Покуда Альба оставался победителем, король все время одобрял поведение своего наместника, но когда на герцога, после стольких его уверений в успехах, обрушились тяжкие неудачи, доверие короля было в конце концов поколеблено. Он знал, что Медина Челн открыто осуждал действия своего сотоварища [329] . Нидерландские епископы обращались к нему с почтительными жалобами на произвол правителя. Но особенно пугали его колоссальные расходы, которых требовала война [330] . Известия о поражениях его войск приводили его в сильнейшее раздражение и заставили его сбросить маску бесстрастна.

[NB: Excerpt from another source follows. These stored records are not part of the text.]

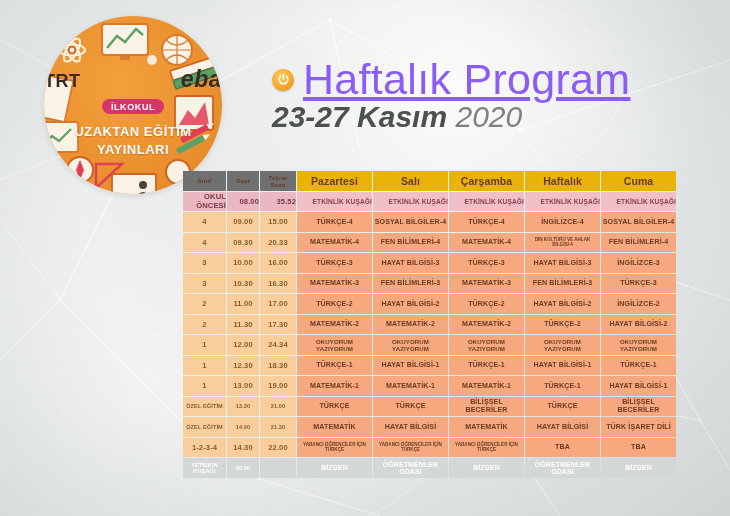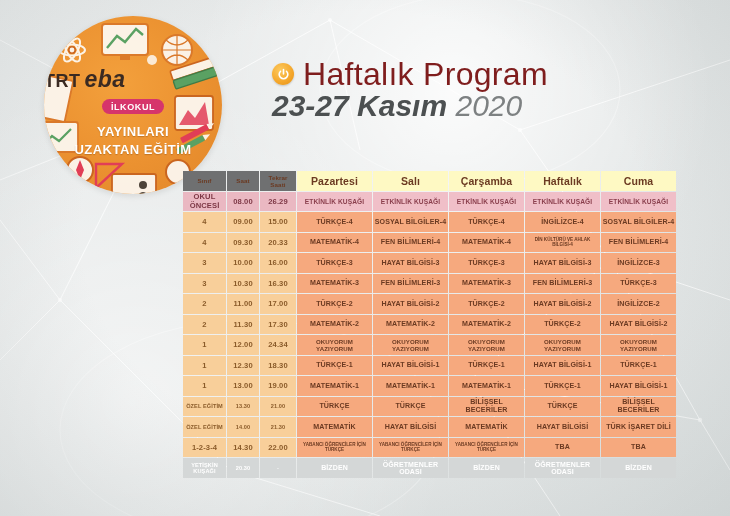"TRT" .trt-row { justify-content: flex-start -> space-between }
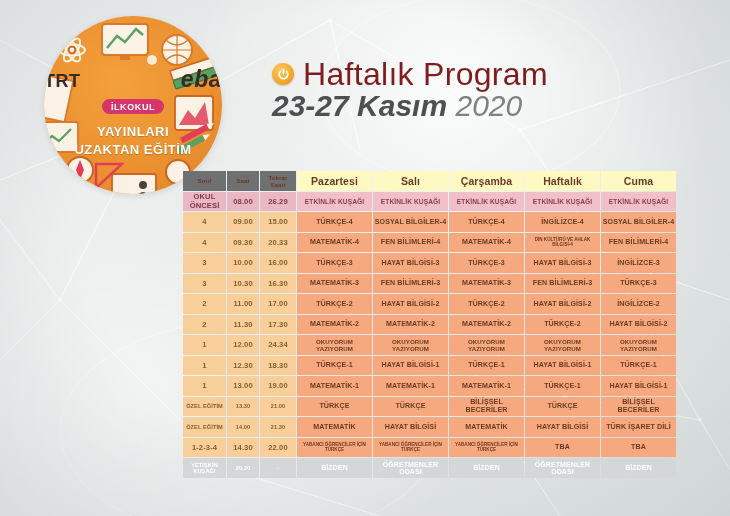"Haftalık Program" .title-main { color: #7f1d1d -> #8b5cf6; font-size: 32px -> 43px; text-decoration: none -> underline }
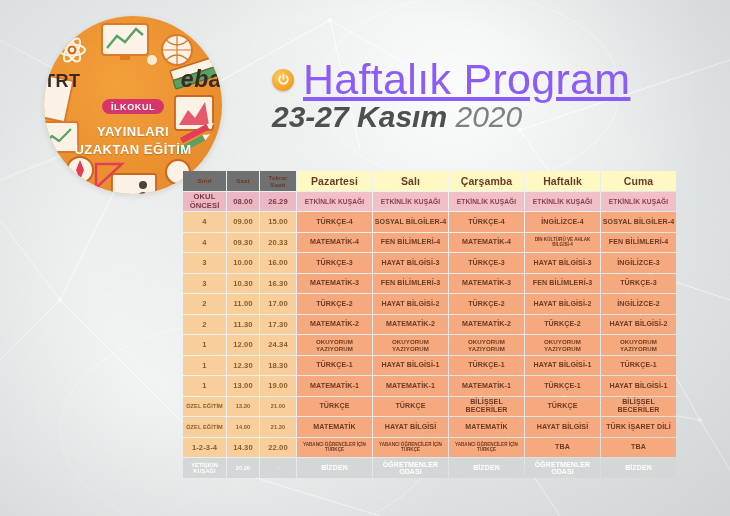"YAYINLARI" div { order: before "UZAKTAN EĞİTİM" -> after "UZAKTAN EĞİTİM" }
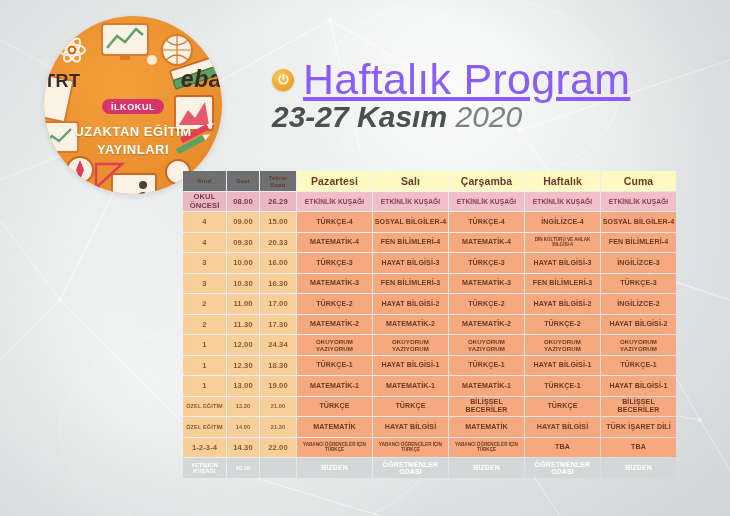"Pazartesi" th.h-day { background: #fef9c3 -> #eab308 }
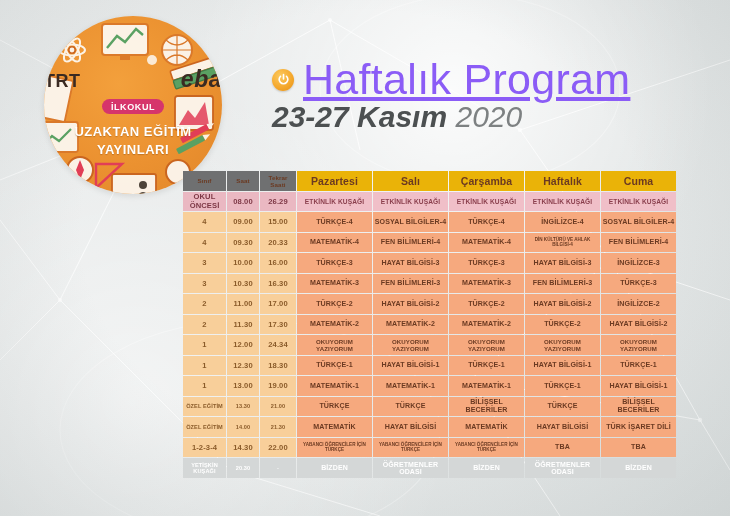"OKUL ÖNCESİ" tr.r-pink td { text-align: none -> right }
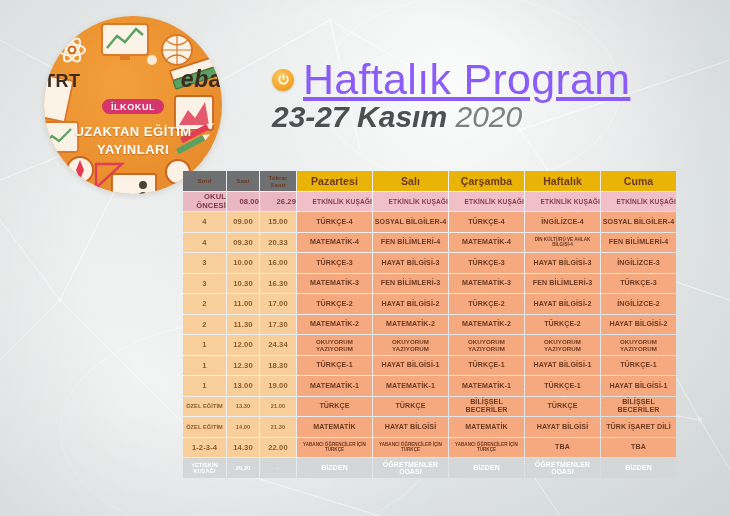"26.29" td.meta { text: 26.29 -> 35.52 }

К величайшему изумлению окружающих он швырнул в огонь письма, извещавшие о потерях, понесенных при осаде Гарлема [331] . И вот, никому ничего не говоря, он решил 30 января 1573 г. послать во Фландрию правителя миланского герцогства дон Луи Рекесенса. По своему обыкновению он долго колебался, прежде чем решиться действовать. Несомненно он еще надеялся на какой-нибудь военный успех, который мог бы изменить, его планы. Только 15 октября он известил о своем решении герцога Альбу. «Я отлично вижу, — писал он, — что дела зашли в совершенный тупик и надо подумать о том, чтобы исправить их какими угодно средствами, в особенности, когда мы так стеснены в деньгах, что не можем сдвинуться с места. Но все же я никогда не соглашусь на какие-либо меры, несовместимые с нашей святой католической верой и моим королевским авторитетом, даже если бы я должен был потерять из-за этого Нидерланды» [332] . Рекесенс прибыл в Брюссель 1–7 ноября 1573 г. 29 ноября, в тот самый день, когда герцог Альба 7 лет назад получил приказ отправиться на север, он передал теперь свои полномочия Рекесенсу. 18 декабря он уехал в Испанию…
329
Медина был снят со своего поста правителя 28 июля 1578 г.; 6 октября он покинул Нидерланды.
330
С февраля 1567 г. по февраль 1572 г. из Испании было прислано 8 млн. флоринов. Piot, Correspondance de GranvelJe, t. IV, p. 595; Bussemaker, De afscheiding der waalsche gewesten, Bd. I, Harlem 1895, S. 30. Чтобы составить себе представление о военных расходах, см. «R'egistre de Fr. Lixaldius, tr'esorier g'en'eral de l'arm'ee espagnole de 1567, `a 1576», 'ed. F. Rachfahl, Bruxelles 1902.
331
Gachard, La Biblioth`eque Nationale, t. II, p. 422.
332
Gachard, Correspondance de Philippe II, t. II, p. 415.